Call to let councils run railways
PUBLISHED: 09:16 30 November 2009 | UPDATED: 15:47 03 July 2010
A radical solution to improve rail services between Norwich and London was has been put forward by Norwich City Council's leader - "let local councils run the railways".
A radical solution to improve rail services between Norwich and London was has been put forward by Norwich City Council's leader - “let local councils run the railways”.
As National Express was stripped of its franchise to run the region's trains from 2011, council leader Steve Morphew put forward the surprising suggestion that local authorities in towns and cities between Norwich and London should join forces to take over the network.
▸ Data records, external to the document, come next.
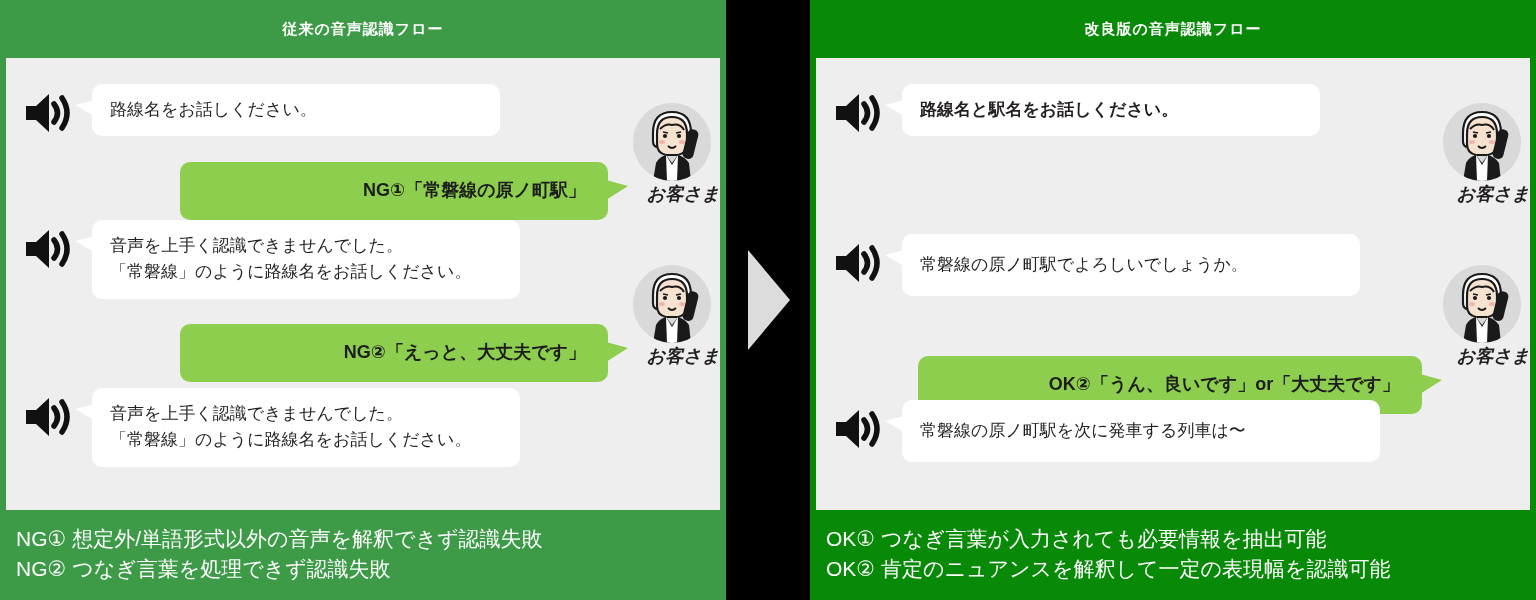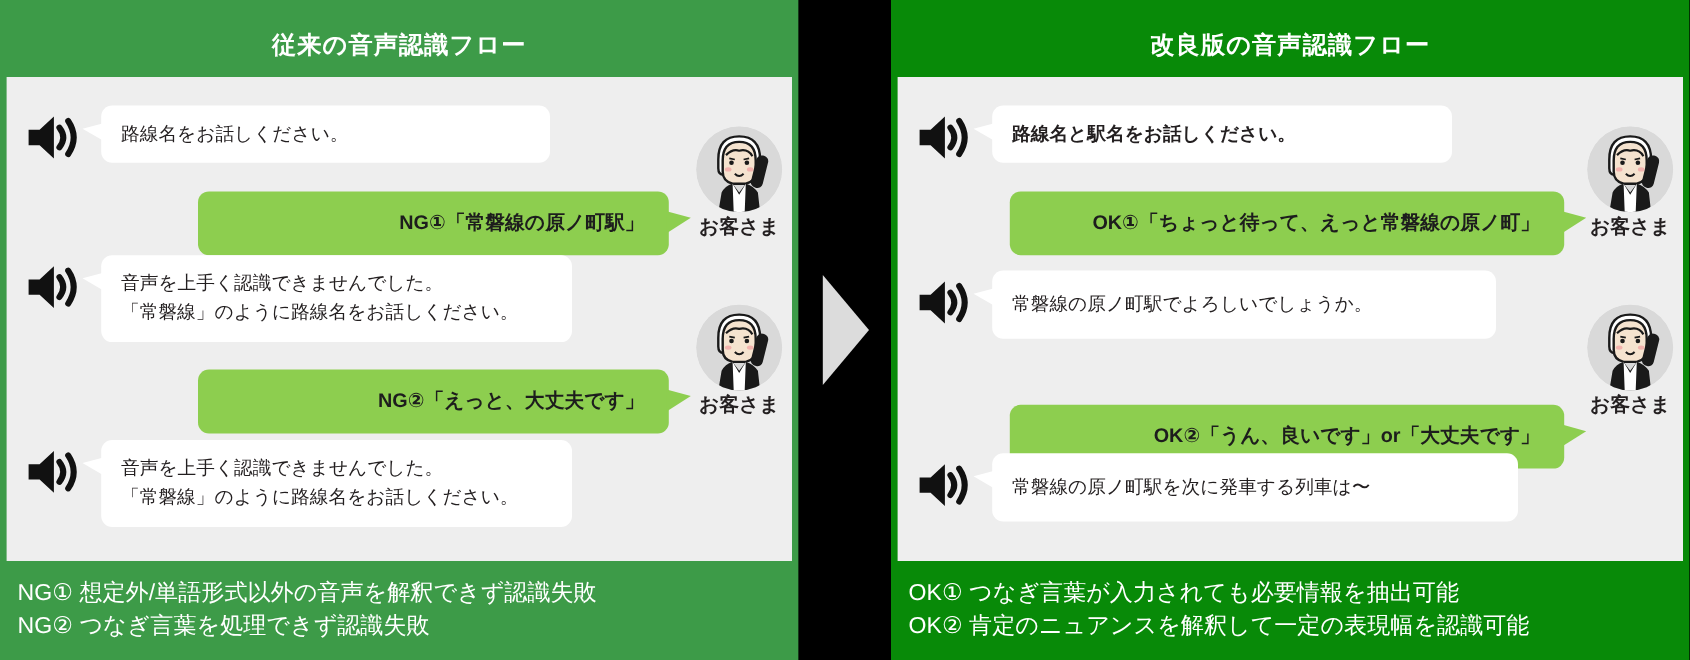--- a/index.html
+++ b/index.html
@@ -55,24 +55,23 @@
   }
 
   
   .panel-header {
     height: 58px;
     flex: 0 0 58px;
     display: flex;
     align-items: center;
     justify-content: center;
     color: #ffffff;
-    font-size: 22px;
+    font-size: 15px;
     font-weight: bold;
     letter-spacing: 1px;
-    margin-top: 12px;
   }
 
   
   .panel-body {
     flex: 1 1 auto;
     margin: 0 6px;
     background: #eeeeee;
     position: relative;
     overflow: hidden;
   }
@@ -142,21 +141,22 @@
     border-bottom: 14px solid transparent;
     border-left: 22px solid #8dce4f;
   }
 
   .line2 { display: block; }
 
   
   .avatar-block {
     position: absolute;
     width: 96px;
-    text-align: center;
+    text-align: right;
+    font-style: italic;
   }
   .avatar {
     width: 78px;
     height: 78px;
     margin: 0 auto;
     border-radius: 50%;
     background: #d9d9d9;
     position: relative;
     overflow: hidden;
   }
@@ -314,25 +314,20 @@
             <path d="M4 16 H14 L27 4 V42 L14 30 H4 Z" fill="#111111"></path>
             <path d="M32 14 Q39 23 32 32" stroke="#111111" stroke-width="5.5" fill="none" stroke-linecap="round"></path>
             <path d="M40 8 Q50 23 40 38" stroke="#111111" stroke-width="5.5" fill="none" stroke-linecap="round"></path>
           </svg>
         </span>
         <div class="bubble sys" style="width:418px;font-weight:bold;">
           <span>路線名と駅名をお話しください。</span>
         </div>
       </div>
 
-      <div class="row" style="top:104px; left:102px;">
-        <div class="bubble cust" style="width:504px;">
-          <span>OK①「ちょっと待って、えっと常磐線の原ノ町」</span>
-        </div>
-      </div>
       <div class="avatar-block" style="top:45px; left:618px;">
         <div class="avatar">
           <svg width="78" height="78" viewBox="0 0 78 78">
             <circle cx="39" cy="39" r="39" fill="#d9d9d9"></circle>
             <path d="M20 30 Q20 9 39 9 Q58 9 58 30 L58 38 Q58 44 53 44 L25 44 Q20 44 20 38 Z" fill="#ffffff" stroke="#1a1a1a" stroke-width="2.2"></path>
             <path d="M24 31 Q24 14 39 14 Q54 14 54 31 L54 41 Q54 50 45 52 L33 52 Q24 50 24 41 Z" fill="#f5e3cf" stroke="#1a1a1a" stroke-width="2.2"></path>
             <path d="M27 26 Q33 20 39 22 Q47 20 51 27" stroke="#1a1a1a" stroke-width="2" fill="none"></path>
             <circle cx="32" cy="33" r="2.1" fill="#1a1a1a"></circle>
             <circle cx="46" cy="33" r="2.1" fill="#1a1a1a"></circle>
             <path d="M30 29 L35 30" stroke="#1a1a1a" stroke-width="1.6"></path>

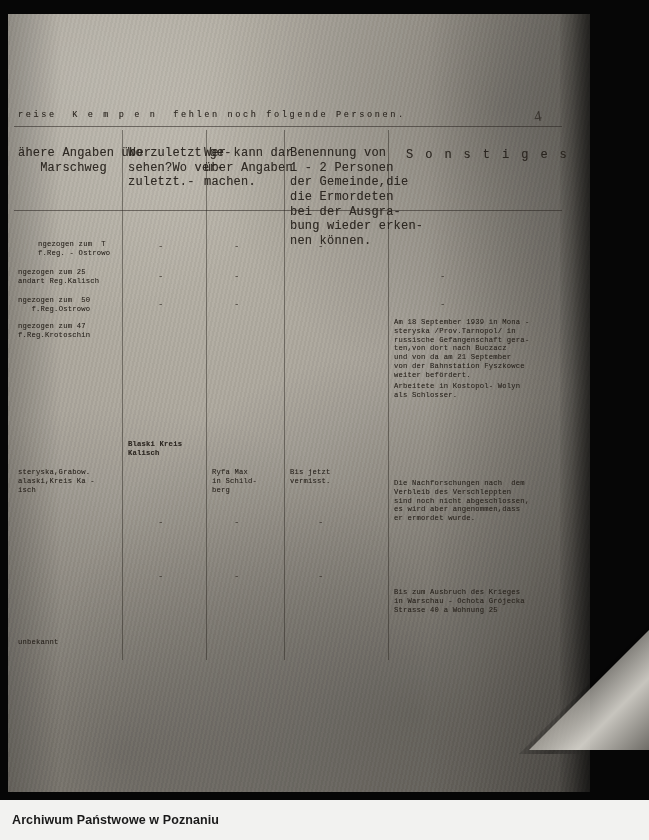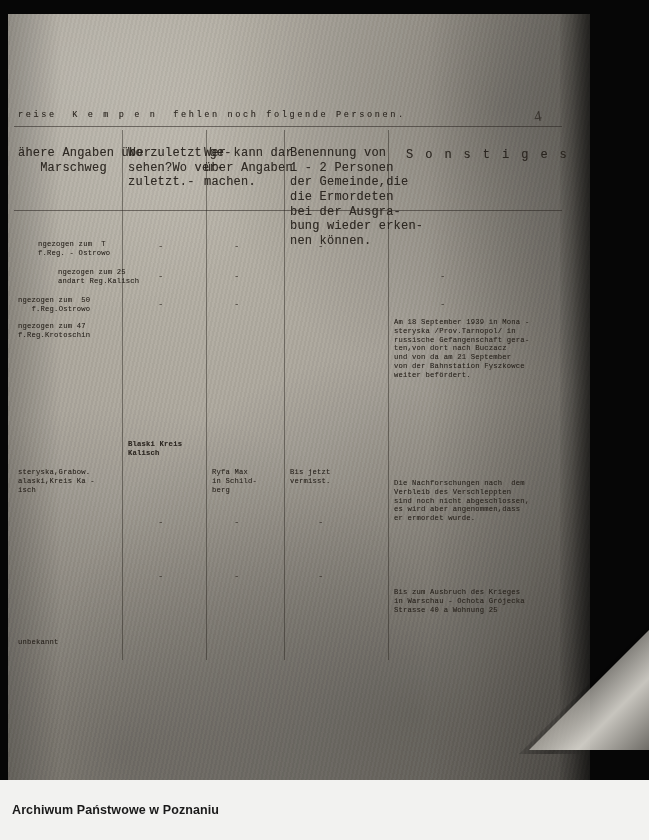--- a/index.html
+++ b/index.html
@@ -136,21 +136,21 @@
     opacity: 0.8;
     transform: rotate(-8deg);
   }
 
   
   #footer {
     position: absolute;
     left: 0;
     bottom: 0;
     width: 649px;
-    height: 60px;
+    height: 40px;
     background: #f2f2f0;
     display: flex;
     align-items: center;
   }
   #footer .label {
     margin-left: 12px;
     font-family: "Liberation Sans", sans-serif;
     font-size: 12.5px;
     font-weight: bold;
     color: #1a1a1a;
@@ -196,21 +196,21 @@
     <div class="vrule" style="left:206px; top:130px; height:530px;"></div>
     <div class="vrule" style="left:284px; top:130px; height:530px;"></div>
     <div class="vrule" style="left:388px; top:130px; height:530px;"></div>
 
     <div class="tx" style="left:18px; top:240px;margin-left:20px;">ngezogen zum  T
 f.Reg. - Ostrowo</div>
     <div class="dash" style="left:158px; top:242px;">-</div>
     <div class="dash" style="left:234px; top:242px;">-</div>
     <div class="dash" style="left:318px; top:242px;">-</div>
 
-    <div class="tx" style="left:18px; top:268px;margin-left:40px;">ngezogen zum 25
+    <div class="tx" style="left:18px; top:268px;">ngezogen zum 25
 andart Reg.Kalisch</div>
     <div class="dash" style="left:158px; top:272px;">-</div>
     <div class="dash" style="left:234px; top:272px;">-</div>
     <div class="dash" style="left:440px; top:272px;">-</div>
 
     <div class="tx" style="left:18px; top:296px;text-align:right;">ngezogen zum  50
 f.Reg.Ostrowo</div>
     <div class="dash" style="left:158px; top:300px;">-</div>
     <div class="dash" style="left:234px; top:300px;">-</div>
     <div class="dash" style="left:440px; top:300px;">-</div>
@@ -218,20 +218,22 @@
     <div class="tx" style="left:18px; top:322px;">ngezogen zum 47
 f.Reg.Krotoschin</div>
     <div class="tx" style="left:394px; top:318px;">Am 18 September 1939 in Mona -
 steryska /Prov.Tarnopol/ in
 russische Gefangenschaft gera-
 ten,von dort nach Buczacz
 und von da am 21 September
 von der Bahnstation Fyszkowce
 weiter befördert.</div>
 
+    <div class="tx" style="left:394px; top:382px;">Arbeitete in Kostopol- Wolyn
+als Schlosser.</div>
 
     <div class="tx" style="left:18px;  top:468px;">steryska,Grabow.
 alaski,Kreis Ka -
 isch</div>
     <div class="tx" style="left:128px; top:440px;font-weight:bold;">Blaski Kreis
 Kalisch</div>
     <div class="tx" style="left:212px; top:468px;">Ryfa Max
 in Schild-
 berg</div>
     <div class="tx" style="left:290px; top:468px;">Bis jetzt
As chairman of Regional Cities East - an alliance of the six councils in Norwich, Ipswich, Colchester, Southend-on-Sea, Peterborough and Luton - Mr Morphew intends to speak to his counterparts over the next few days to see if there would be scope in his suggestion.
He said: “The aim would be to establish some sort of public company and we would talk the Government about gifting us the assets of the track and the stations along the line.
“The company would probably finish up being some sort of multi agency arrangement a bit like a local area agreement, which is something the Government is quite keen on.
“We'd have a board, maybe of local business bosses and local councillors, but we would need a really, really strong management team to actually run the company and we might have to pay a lot to get the right people on it.
“But it would then borrow against its assets, get funding from the Government and maybe issue bonds so the company could spend money on investing in the network.”
But he said he was not suggesting at this stage that the new company would run both the trains and the infrastructure. “The critical thing for the East of England is that the infrastructure is right. That is what this company would be committed to doing and then we can see what else is possible,” he said.
Norwich South MP Charles Clarke said he could see some potential in the suggestion.
But Richard Bacon, South Norfolk MP, said Mr Morphew's idea was “for the birds”. He said: “My initial reaction is that there are several problems. One is that I do not think they would have the power to do it and I am almost certain it would require the Government to pass legislation.”
Meanwhile, National Express yesterday received stiff opposition at its shareholder meeting to vote on a £360m rights issue - where a third of votes went against the bus and rail firm.
But the fundraising - which needed at least 50pc of votes in favour - was given the go ahead with 66.8pc support, despite opposition from its biggest shareholder - the Spanish Cosmen family.